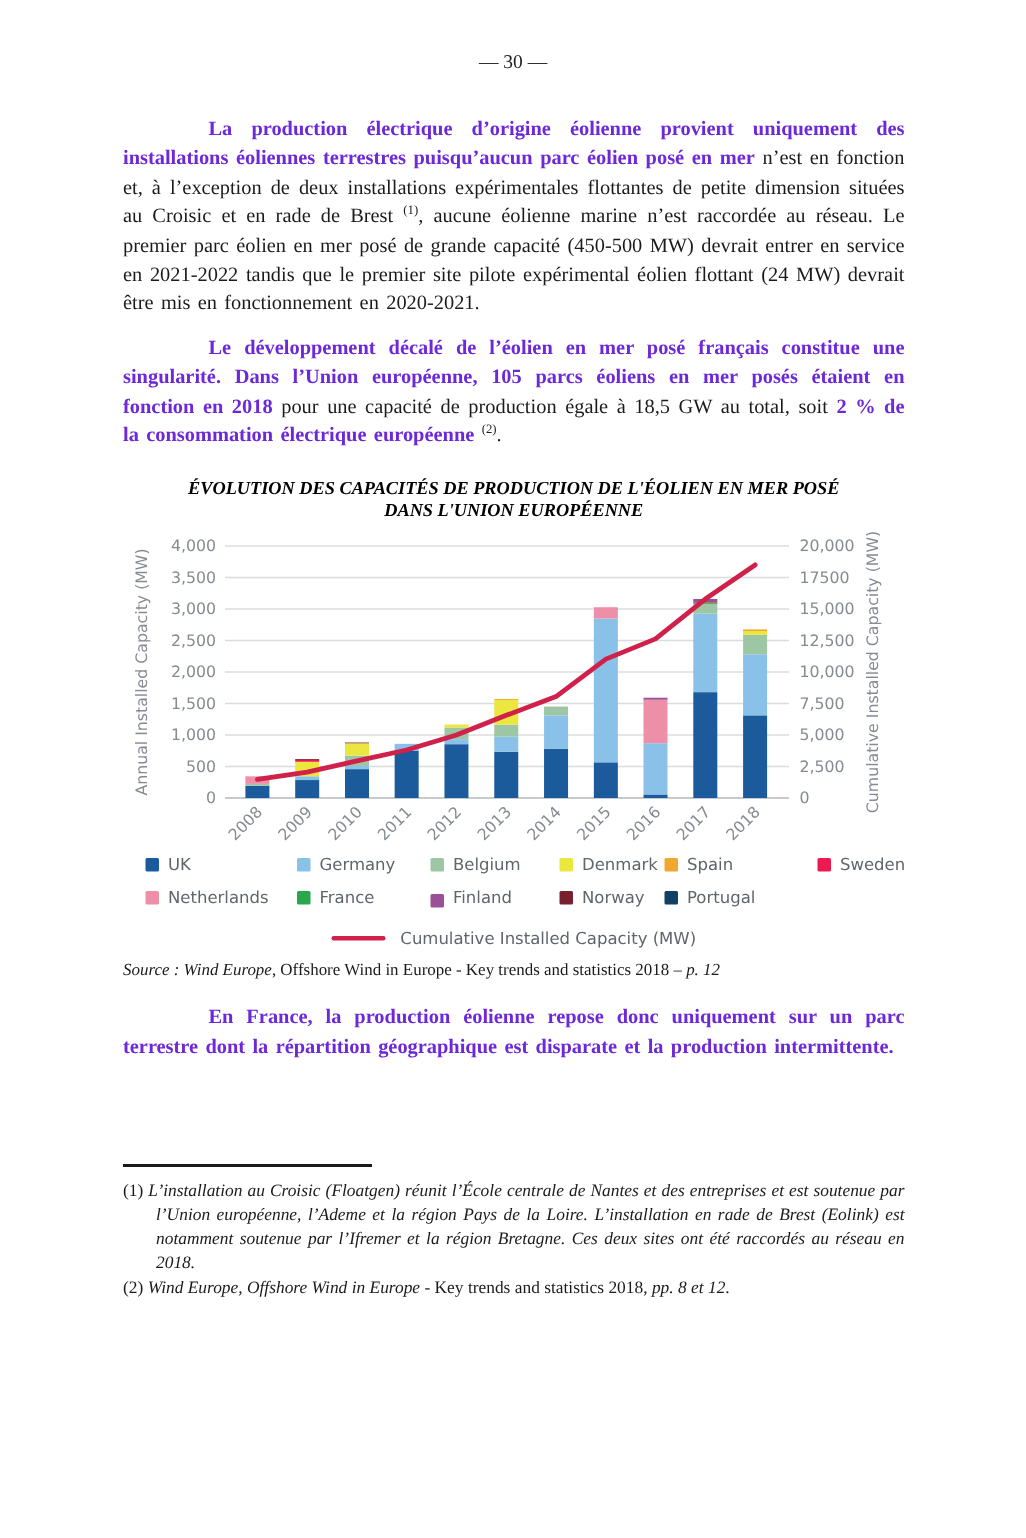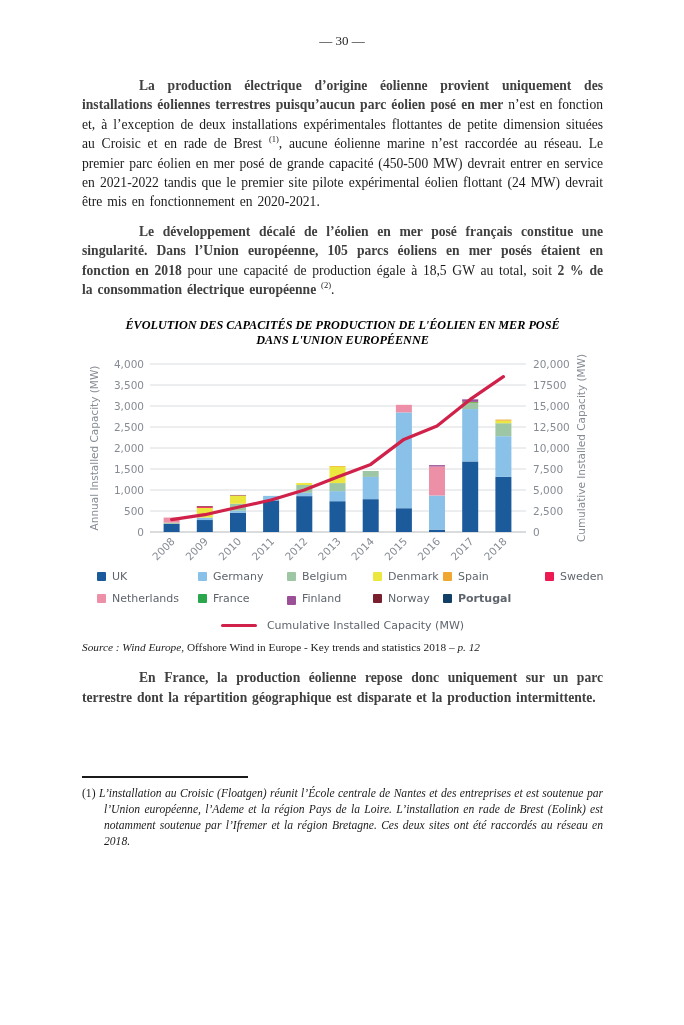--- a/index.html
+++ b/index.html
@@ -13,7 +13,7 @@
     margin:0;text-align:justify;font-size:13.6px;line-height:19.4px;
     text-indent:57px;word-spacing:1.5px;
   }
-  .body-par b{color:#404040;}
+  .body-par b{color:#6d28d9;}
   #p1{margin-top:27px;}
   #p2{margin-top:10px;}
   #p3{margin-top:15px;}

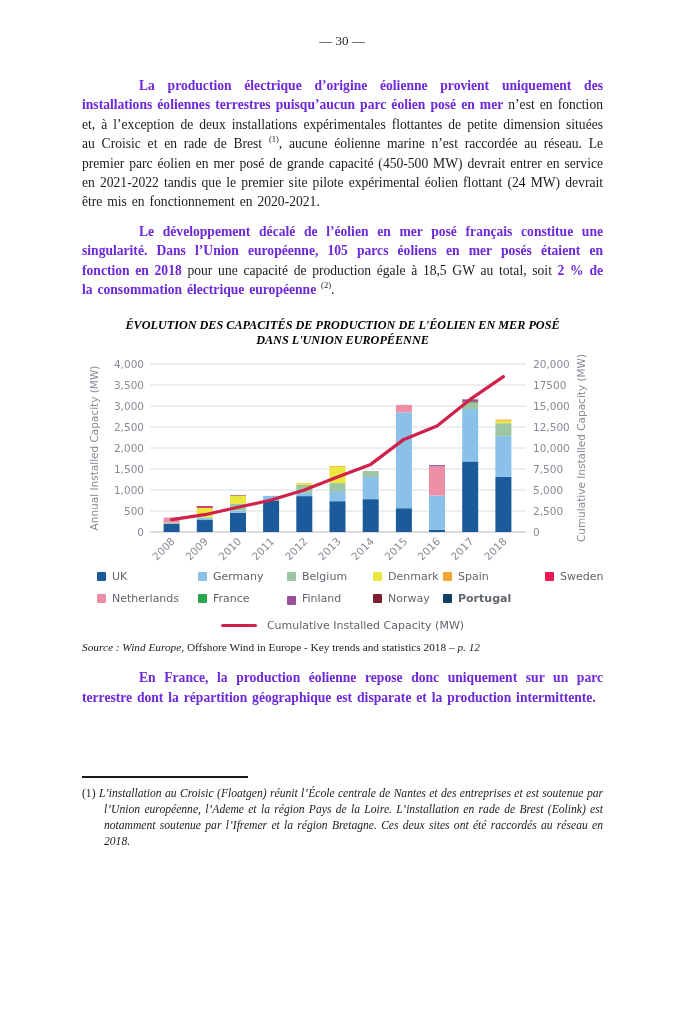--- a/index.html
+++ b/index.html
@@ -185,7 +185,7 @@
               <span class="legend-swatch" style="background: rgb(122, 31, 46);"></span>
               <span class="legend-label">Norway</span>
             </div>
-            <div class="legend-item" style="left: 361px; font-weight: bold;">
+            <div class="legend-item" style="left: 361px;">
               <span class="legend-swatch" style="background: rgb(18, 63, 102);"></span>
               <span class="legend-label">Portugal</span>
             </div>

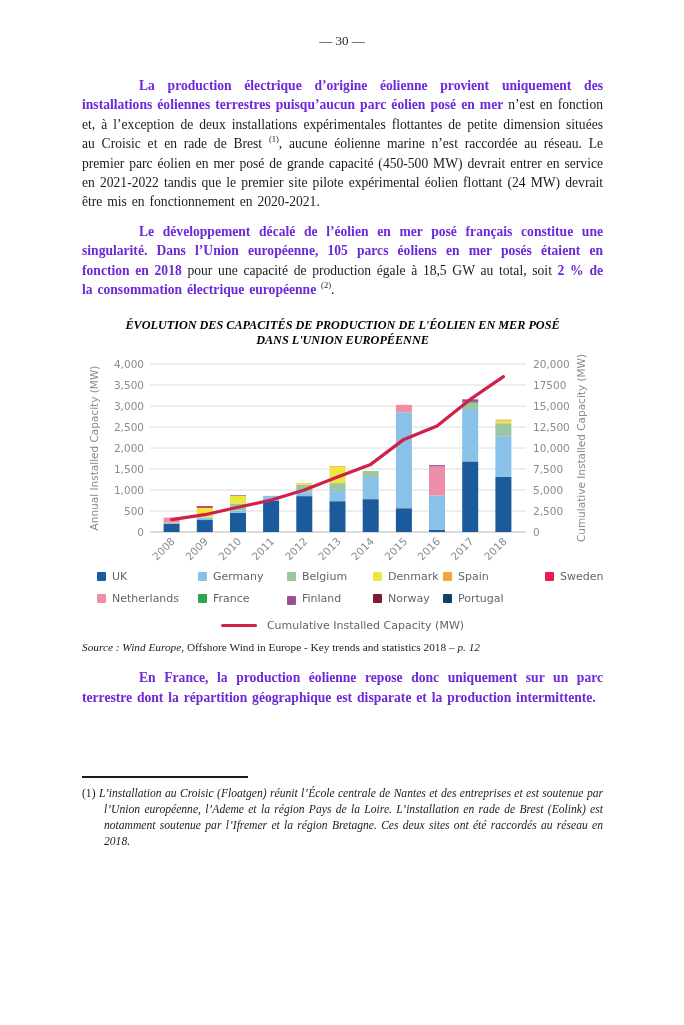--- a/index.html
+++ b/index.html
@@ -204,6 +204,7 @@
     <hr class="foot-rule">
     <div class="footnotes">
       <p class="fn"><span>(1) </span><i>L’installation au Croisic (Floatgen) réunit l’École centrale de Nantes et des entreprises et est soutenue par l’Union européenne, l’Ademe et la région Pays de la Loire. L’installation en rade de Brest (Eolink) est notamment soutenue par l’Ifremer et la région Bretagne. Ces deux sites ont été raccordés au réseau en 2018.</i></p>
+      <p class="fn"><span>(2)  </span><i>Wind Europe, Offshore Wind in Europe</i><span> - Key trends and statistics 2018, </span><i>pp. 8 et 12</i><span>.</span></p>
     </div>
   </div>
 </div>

======

From the first record to the last, retype everything exactly except the images.

§ Task result:
--- a/index.html
+++ b/index.html
@@ -13,7 +13,7 @@
     margin:0;text-align:justify;font-size:13.6px;line-height:19.4px;
     text-indent:57px;word-spacing:1.5px;
   }
-  .body-par b{color:#404040;}
+  .body-par b{color:#6d28d9;}
   #p1{margin-top:27px;}
   #p2{margin-top:10px;}
   #p3{margin-top:15px;}

--- a/index.html
+++ b/index.html
@@ -185,7 +185,7 @@
               <span class="legend-swatch" style="background: rgb(122, 31, 46);"></span>
               <span class="legend-label">Norway</span>
             </div>
-            <div class="legend-item" style="left: 361px; font-weight: bold;">
+            <div class="legend-item" style="left: 361px;">
               <span class="legend-swatch" style="background: rgb(18, 63, 102);"></span>
               <span class="legend-label">Portugal</span>
             </div>

--- a/index.html
+++ b/index.html
@@ -204,6 +204,7 @@
     <hr class="foot-rule">
     <div class="footnotes">
       <p class="fn"><span>(1) </span><i>L’installation au Croisic (Floatgen) réunit l’École centrale de Nantes et des entreprises et est soutenue par l’Union européenne, l’Ademe et la région Pays de la Loire. L’installation en rade de Brest (Eolink) est notamment soutenue par l’Ifremer et la région Bretagne. Ces deux sites ont été raccordés au réseau en 2018.</i></p>
+      <p class="fn"><span>(2)  </span><i>Wind Europe, Offshore Wind in Europe</i><span> - Key trends and statistics 2018, </span><i>pp. 8 et 12</i><span>.</span></p>
     </div>
   </div>
 </div>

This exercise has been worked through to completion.